Translating “into the eons of the eons” as “into the eons of the eons” isn’t the difficult thing; that’s the easy thing. The far more difficult thing is figuring out how the NT authors are using the adjective “eonian”; which I do find has thematic connection to the Deity.
I don’t consider “eon” to have a primary meaning of expressing a permanent fixed state in NT usage. Even if I did, though, there might be something equivalent to ‘a larger permanent fixed state encompassing a smaller permanent fixed state’.
So, for example: the Lordship of God is a permanent reality in regard to all of natural time as a whole. (Otherwise we’re talking about a very different theology than any supernaturalistic theism.) Natural time as a whole could be said to exist in a permanent fixed state within and subordinate to the Lordship of God. (I’m a bit agnostic about this, but I’ll grant it hypothetically for purposes of argument.) From our perspective on the timeline, humanity’s history before the giving of the Torah on Sinai could be reckoned as an age; and even though this period of time can be reckoned as a succession of moments (as could all of natural time for that matter), that age also from our perspective has certain permanently fixed characteristics as “past history”. The whole of history would be one eon; but that whole total eon would be reckonable in terms of sub-eons, each of which has (under God) some set of permanently fixed characteristics: this period happens before the giving of the Law, this period happens between the giving of the Law and the Incarnation, this period happens between the Incarnation and the Second Coming, this period happens after the Second Coming, etc.
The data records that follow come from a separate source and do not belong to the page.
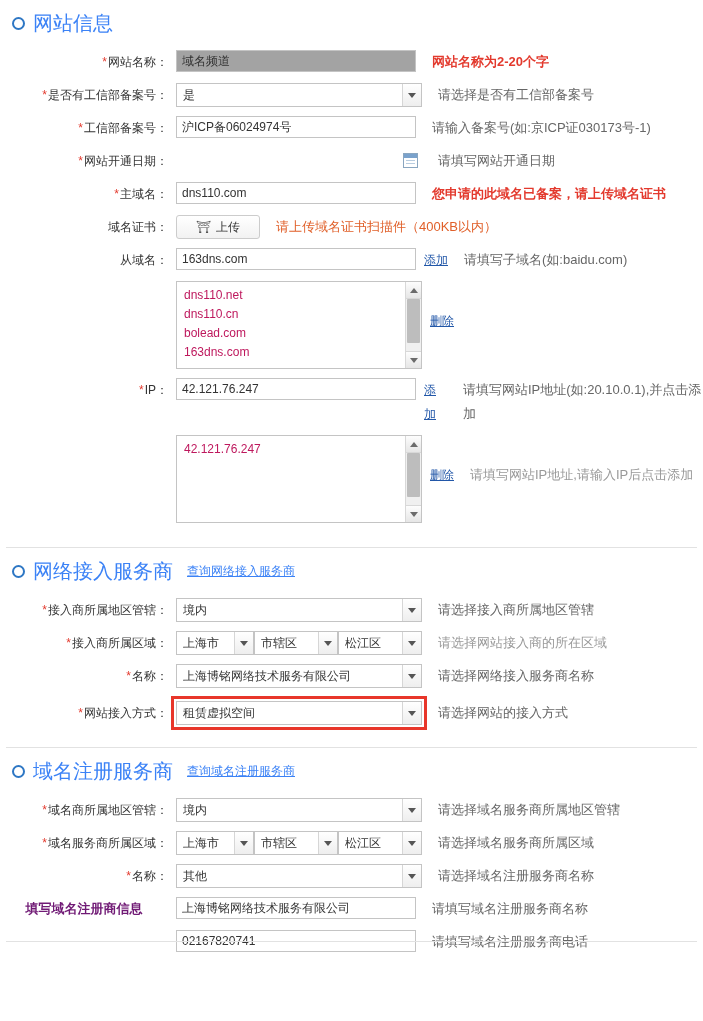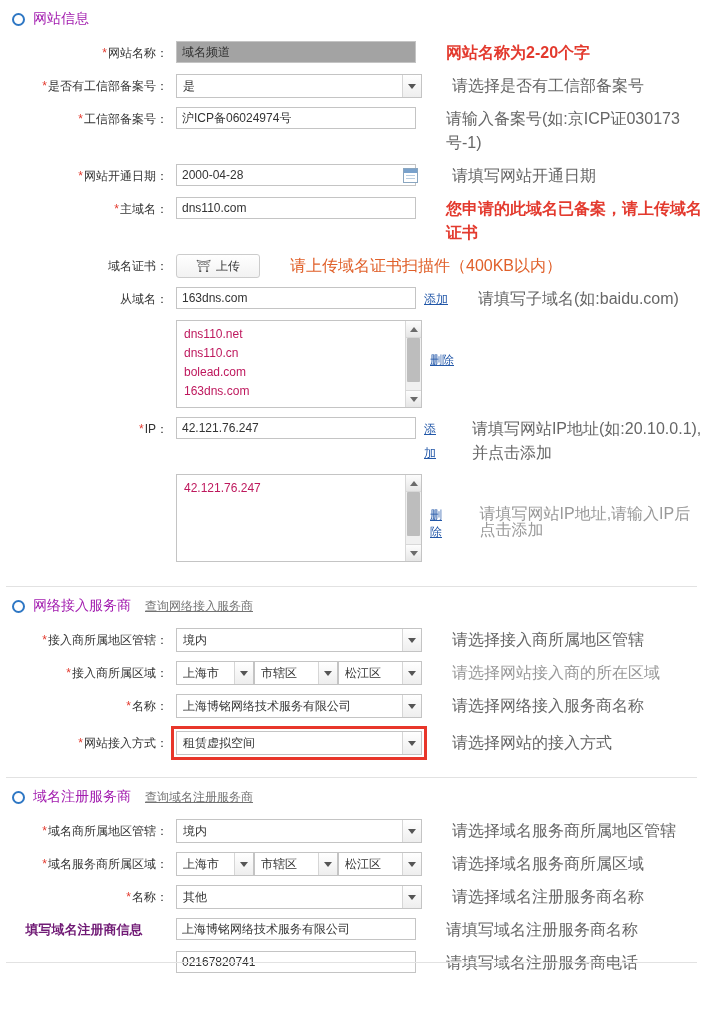"网站信息" .section-title { color: #a21caf -> #3b82f6; font-size: 14px -> 20px }
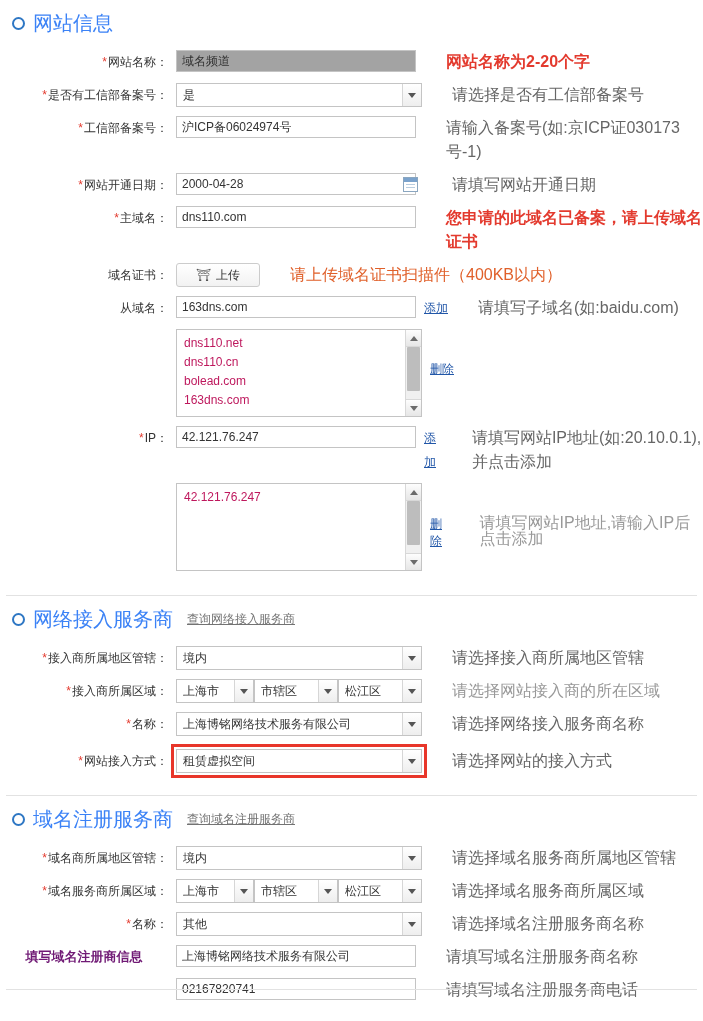"网站名称为2-20个字" .hint { font-size: 16px -> 13px; margin-left: 18px -> 4px }
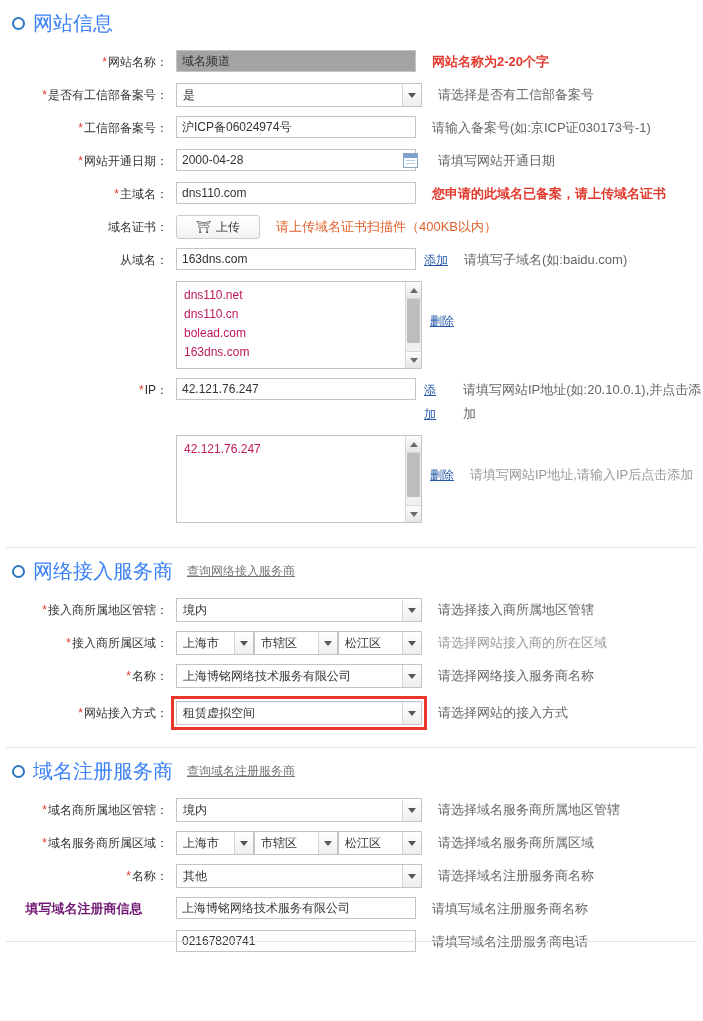"2000-04-28" input.txt { html: <input> -> none }
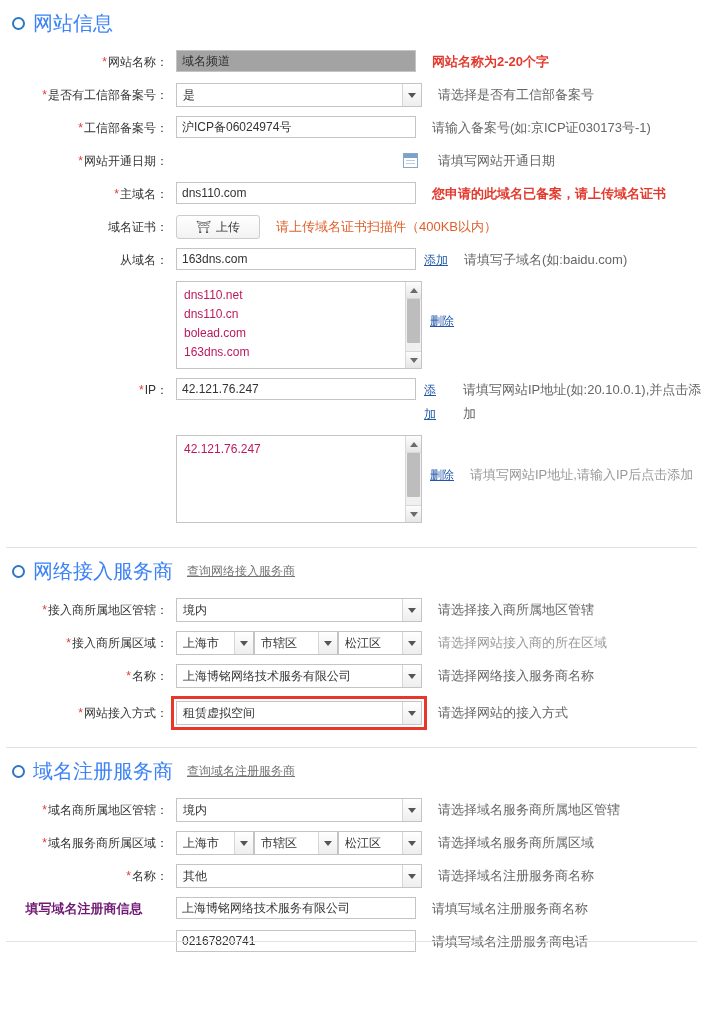"查询网络接入服务商" .section-link { color: #737373 -> #3b82f6 }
I reiterate, though, that I find the NT usage of {aio_n} per se to typically involve reference to what you’re calling a succession of moments of indeterminate (but long) length. The aions are not regarded as permanently fixed in the sense that Greek Stoics and similar philosophies regarded them; there isn’t, for example, an endlessly repeating cycle of ages of approximately (or even identically) the same events, inescapable and binding upon all reality, even upon the gods (if they exist), eternal in its supreme ontological status. (And even then, each one of the cycle of ages can hardly be said to be essentially a permanently fixed state, since they transition successively into one another.)
Good question, but not my problem. An even better question, since the phrase occurs very much more often in the NT, would be, “what does into the permanent fixed states of permanent fixed states” mean?
Going back to my “short answer”, meanwhile: the first and chief reason that Maurice’s proposed underlying meaning for {aio_n} wouldn’t make gibberish of expressions like “aion tou aionios” in the scriptures, is because that type of phrase never shows up once in the scriptures. Not in the NT, and (as far as I know or even could imagine) not in the OT Greek LXX either. “Age of ages” yes, once. “Ages of ages”, yes, many times. “Age of Agey” (or whatever the adjective {aio_nio_n/ios} would be super-literally translated as, with appropriate direct article), never. (But the plural of eon, when used in a particular prepositional form, looks at first glance very much like the adjective {aio_nio_n}.)
The technical rebuttal doesn’t detract from the strength of your complaint, however.